(Available records Opens)

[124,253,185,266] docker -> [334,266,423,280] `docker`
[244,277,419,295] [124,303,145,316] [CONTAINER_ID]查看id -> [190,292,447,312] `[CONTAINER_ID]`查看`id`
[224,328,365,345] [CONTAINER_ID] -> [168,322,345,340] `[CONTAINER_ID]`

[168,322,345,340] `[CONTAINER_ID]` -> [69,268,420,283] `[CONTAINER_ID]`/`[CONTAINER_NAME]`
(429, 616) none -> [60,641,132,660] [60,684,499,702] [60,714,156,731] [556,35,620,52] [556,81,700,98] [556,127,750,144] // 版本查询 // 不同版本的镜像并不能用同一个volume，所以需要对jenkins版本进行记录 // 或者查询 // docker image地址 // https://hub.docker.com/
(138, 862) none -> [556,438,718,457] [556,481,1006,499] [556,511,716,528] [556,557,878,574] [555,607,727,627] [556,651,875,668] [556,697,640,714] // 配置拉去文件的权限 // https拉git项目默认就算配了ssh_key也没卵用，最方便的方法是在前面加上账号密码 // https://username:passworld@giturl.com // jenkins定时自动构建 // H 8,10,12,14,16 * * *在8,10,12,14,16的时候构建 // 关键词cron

(Available records Closes)

Task statement —
The answer consists of the lines above that include the word "docker", each copied exactly.

Answer below —
[124,253,185,266] docker -> [334,266,423,280] `docker`
(429, 616) none -> [60,641,132,660] [60,684,499,702] [60,714,156,731] [556,35,620,52] [556,81,700,98] [556,127,750,144] // 版本查询 // 不同版本的镜像并不能用同一个volume，所以需要对jenkins版本进行记录 // 或者查询 // docker image地址 // https://hub.docker.com/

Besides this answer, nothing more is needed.